JJQ: Inexperienced chefs are fond of complicated stuff. They confuse complexity for complication. In food, as in wine, the ingredients, the natural flavour and the terroir speak of a loud voice. A good chef is one who makes us hear these sounds. However, breaking the mould is also important or we would stagnate. Experimentation is indispensable, but not all experiments can be successful.
GFR: And what, in your sage wisdom, do you predict for the future?
JJQ: All the signs that we are heading in the right direction are here, as this conversation has highlighted. The future is looking good. It has become a respected profession and it is attracting talent, which we, collectively as an industry, wish to retain.
GFR: Food Television has exploded over the past 10 years… how accurate a portrayal do you feel it paints of our industry?
JJQ: Food television’s goal is to entertain, not to educate. It is a paradox that reality TV presents an unreal side of the restaurant business. This is a labour of love, not a screaming contest. But television has the merit of catering to a large audience and it most probably spurs interest in what we do, even if the nitty-gritty of the day-to-day operation isn’t nearly as glamorous as it looks on TV!
GFR: Canadian wines have come a long way since I arrived in Canada 17 years ago. Do you still feel that there is a resistance to them in some quarters? And why do you think that could be?
JJQ: Canadian wines have indeed come a long way. We are all part of the same hospitality industry and we have all evolved and improved in sync. I have witnessed the evolution of Ontario wines with a lot of interest. I have met most of the vignerons over the years and have been able to admire the transformation.
It took time to see truly world class wines but they are here now, especially Chardonnay, Riesling and Pinot Noir.
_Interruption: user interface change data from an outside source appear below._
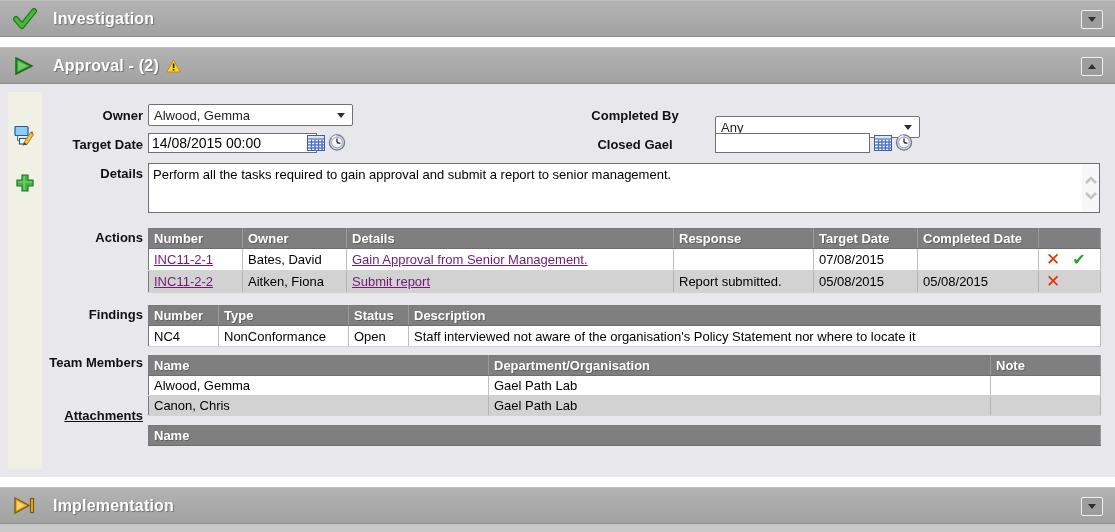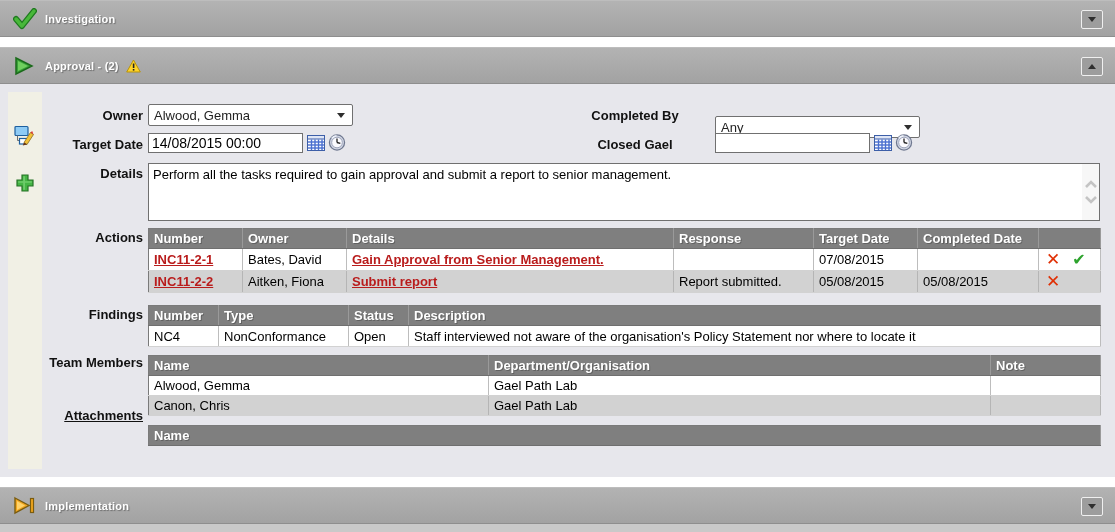--- a/index.html
+++ b/index.html
@@ -18,7 +18,7 @@
   }
   .sec-icon { margin-left:13px; width:24px; height:22px; display:flex; align-items:center; }
   .sec-title {
-    color:#ffffff; font-weight:bold; font-size:11px; margin-left:8px;
+    color:#ffffff; font-weight:bold; font-size:16px; margin-left:16px;
     text-shadow:1px 1px 1px #6f6f6f; letter-spacing:.2px;text-align:right;
   }
   .warn-icon { margin-left:7px; display:flex; align-items:center; }

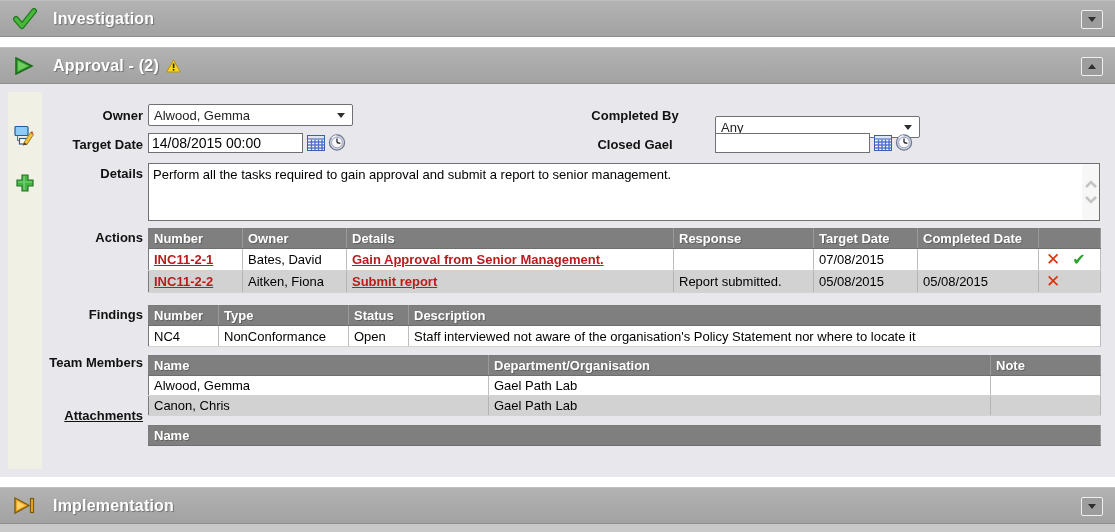--- a/index.html
+++ b/index.html
@@ -169,7 +169,7 @@
   </div>
 
   <div class="flabel" style="top:53px;">Target Date</div>
-  <input class="textinput" style="left: 148px; top: 49px; width: 155px;" value="14/08/2015 00:00">
+  <input class="textinput" style="left: 148px; top: 49px; width: 169px;" value="14/08/2015 00:00">
   <span class="mini-ico" style="left:307px; top:50px;">
     <svg width="18" height="17" viewBox="0 0 18 17">
       <rect x="0.5" y="1.5" width="17" height="15" fill="#ffffff" stroke="#3d5fa8"></rect>

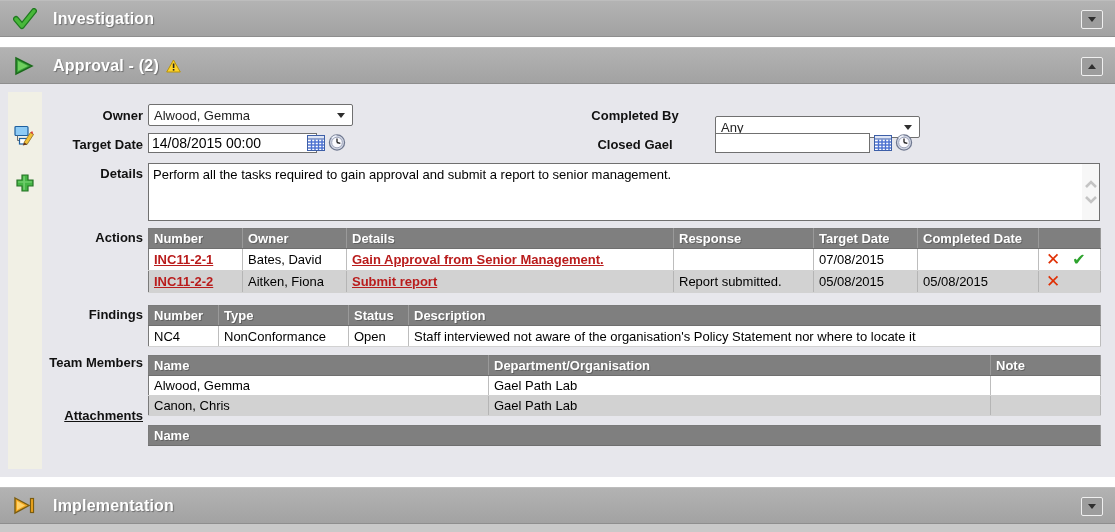--- a/index.html
+++ b/index.html
@@ -64,7 +64,7 @@
   .mini-ico { position:absolute; width:18px; height:18px; display:flex; cursor:pointer; }
 
   .ta-wrap {
-    position:absolute; left:148px; top:79px; width:952px; height:58px;
+    position:absolute; left:148px; top:79px; width:952px; height:50px;
     background:#fff; border:1px solid #707070;
   }
   .ta-text { position:absolute; inset:0; right:18px; padding:3px 4px; font-size:13px; color:#000; overflow:hidden; }

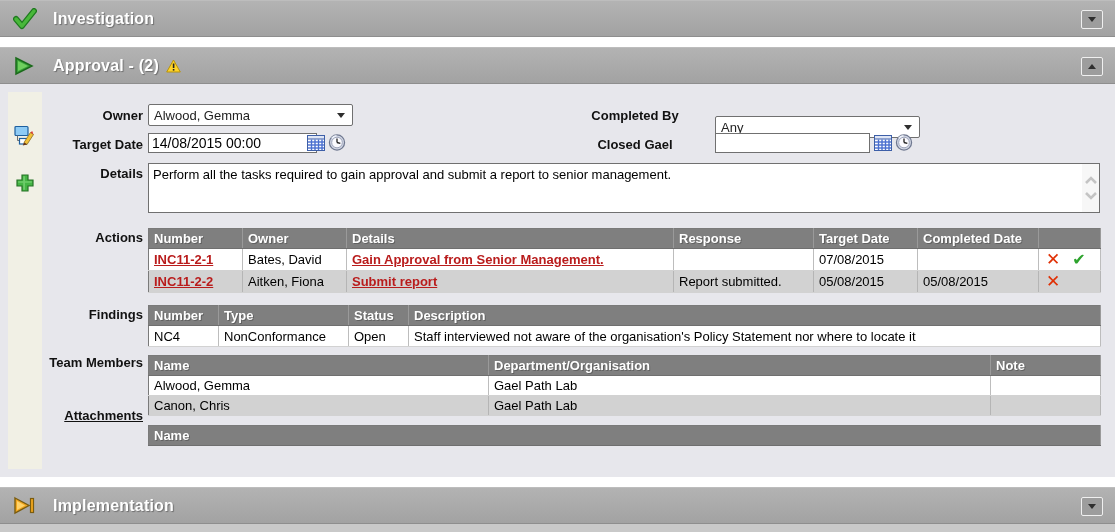--- a/index.html
+++ b/index.html
@@ -93,7 +93,7 @@
   table.tbl tr.alt td { background:#d2d2d2; border-right:1px solid #b5b5b5; }
   td.tall { height:21px; }
   td.mid  { height:16px; }
-  a.lnk { color:#b91c1c; font-weight:bold; text-decoration:underline; cursor:pointer; }
+  a.lnk { color:#701a75; font-weight:normal; text-decoration:underline; cursor:pointer; }
   .iconcell { display:flex; align-items:center; gap:12px; padding-left:2px; }
   .x-glyph { color:#e03005; font-size:17px; font-weight:bold; line-height:1; }
   .ck-glyph { color:#2da32d; font-size:16px; font-weight:bold; line-height:1; }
The only resistance I sense as a restaurateur is the price of these wines. When given the choice on the winelist between Canadian wine and Old world wine at the same price, customers usually go with the Old world. For the moment.
GFR: Thank you so much for your time Jean-Jacques!
Edinburgh-born/Toronto-based Sommelier, consultant, writer, judge, and educator Jamie Drummond is the Director of Programs/Editor of Good Food Revolution… And to this day Le Select is one of his favourite spots for lunch.